今後の株価は、5日移動平均線(青線)や25日移動平均線(赤線)の上をキープし上昇していくのか、割り込んで下値模索をするのか、要注目です。
まとめ

【業績】
- 今期(2026年1月期)2Qの業績は、大型案件の受注工事を複数獲得し、調査無料キャンペーンも大好評で、受注高が堅調に推移して、
前年同期比 増収増益で、売上高は1割強増、利益面は3割弱~4割弱増。 - 今期通期予想は、今2Q累計の業績の好調及び大型案件の複数受注等により、2025年7月に上方修正しており、
前期比 増収減益で、売上高は微増、利益面は3割強~4割弱減を見込む。 - その通期予想に対する進捗率は、2Q終了時点で、売上高は6割弱でそこそこ、利益面は既に通期予想を超過しており順調。
【株主還元】
- 配当利回り(予想)は0.22%(10/2時点)で、東証グロースの単純平均 0.81%(10/1時点)と比較すると低い水準。
- 直近5年間の配当金は、年間1株当たり1.67~8.33円(2025年10月1日付の1/3の株式分割後換算)で推移しており、
配当性向は、数%台~20%で推移。 - 会社の株主還元方針は、剰余金の処分については、株主への利益還元を図り、かつ将来の事業展開及び財務体質の充実に必要な内部留保を確保するため、
業績に対応した配当を行うことを基本方針としている。
【流動性・分売数量】
- 直近の出来高の5日平均は33.2百株、25日平均は51.3百株(10/2時点)で、流動性は低い水準。
- 分売数量は、発行済み株式総数の約4.24%と多い数量で、
この銘柄の1日の平均的な出来高の約35倍であり、それからしても多い数量。
【株価モメンタム】
- 週足ベースの株価は、2023年12月に安値(349.9円)をつけた後は、しばらく緩やかな上昇トレンドで推移した。
そして、2025年7月中旬頃から急上昇し、9月中旬に上場来高値(1631.7円:10/1付1/3分割後換算)をつけている。 - 直近の株価は、高値切り上げ安値切り上げの上昇基調で推移し、9/18に上場来高値(1,631.7円)をつけた。

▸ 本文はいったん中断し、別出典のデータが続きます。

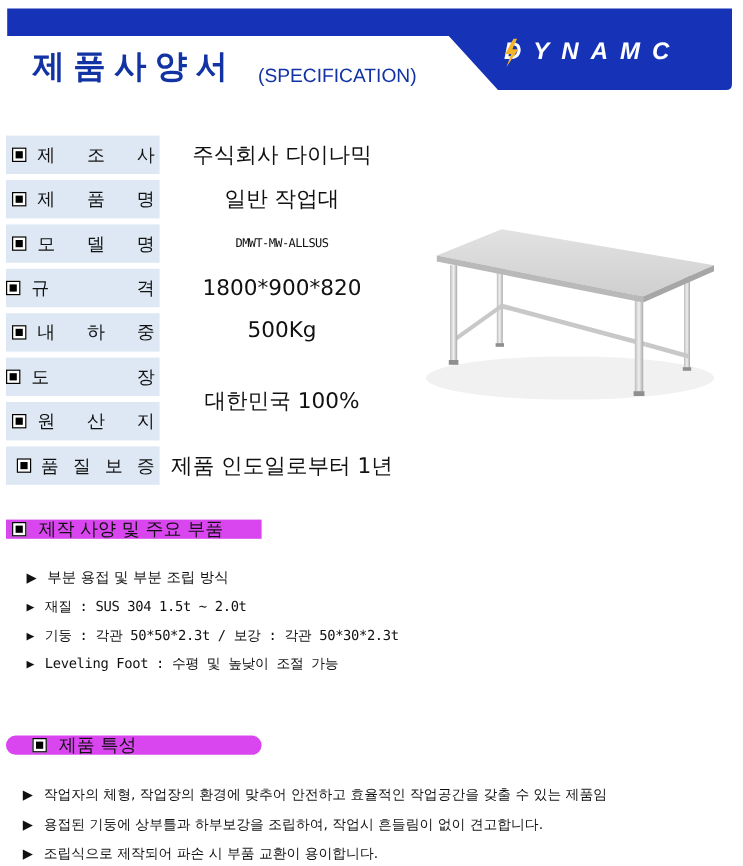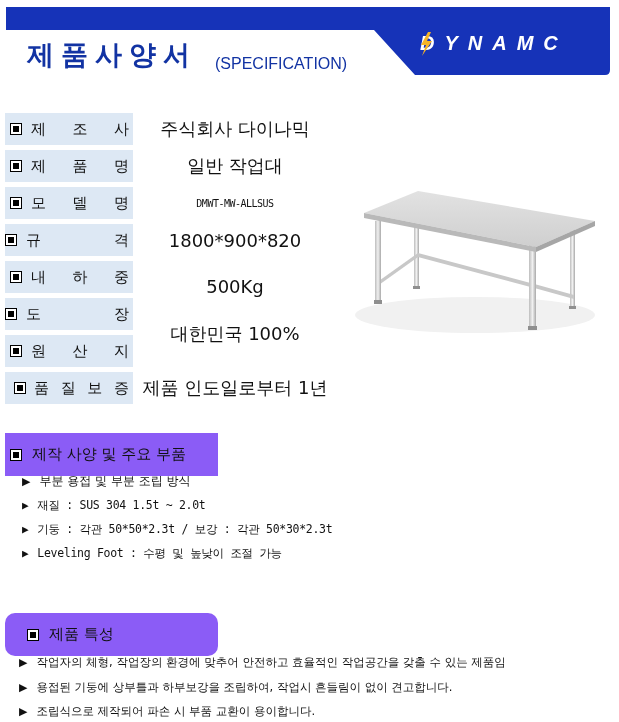--- a/index.html
+++ b/index.html
@@ -113,7 +113,7 @@
     <span>중</span>
   </span>
 </div>
-<div class="val" style="top:270px;text-align:center;">500Kg</div>
+<div class="val" style="top:259px;text-align:center;">500Kg</div>
 
 <div class="spec-row" style="top:298px;">
   <span class="sq edge"></span>

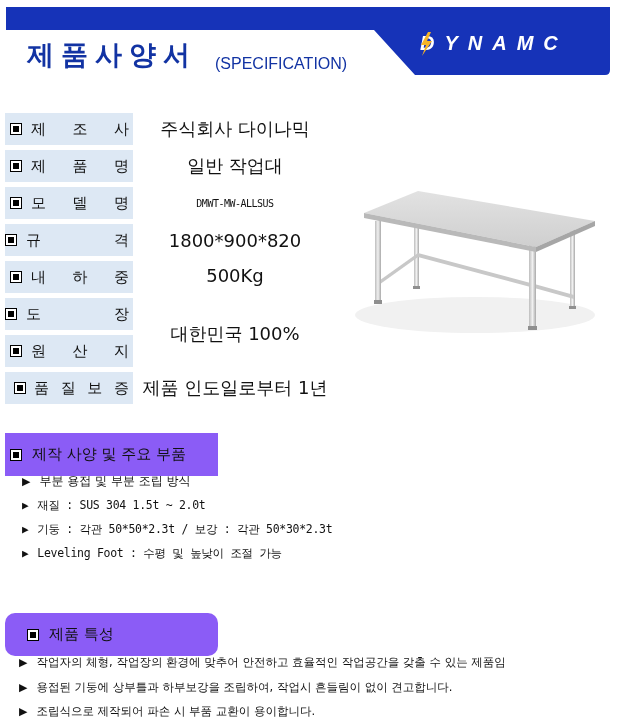--- a/index.html
+++ b/index.html
@@ -36,7 +36,7 @@
   .product { position:absolute; left:340px; top:185px; width:270px; height:160px; }
 
   
-  .section { position:absolute; left:5px; width:213px; height:43px; background:#8b5cf6;
+  .section { position:absolute; left:5px; width:213px; height:16px; background:#d946ef;
              display:flex; align-items:center; font-size:15px; }
   .section .sq { margin-left:5px; margin-right:10px; }
   .section.s2 .sq { margin-left:22px; }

そして今回の立会外分売発表の翌営業日(10/2)は、分売による短期的な需給悪化懸念により下落すると思いきや、前日比 15円高(+1.01%)と上昇した。 - 今後の株価は、5日移動平均線や25日移動平均線の上をキープし上昇していくのか、割り込んで下値模索をするのか要注目。
以上のことから、
レベル (⭐(最低)~ ⭐⭐⭐⭐⭐(最高)) | |
業績 | ⭐⭐⭐ |
株主還元 (配当、株主優待等) | ⭐⭐ |
株価モメンタム | ⭐⭐⭐⭐ |
流動性 | ⭐⭐ |
分売数量 | ⭐⭐ |
総合判定 | ⭐⭐⭐ (中立) |
と判断しました。
最後までご覧いただき、ありがとうございました。
※株式投資の実際の売買は、自己判断、自己責任でお願いします。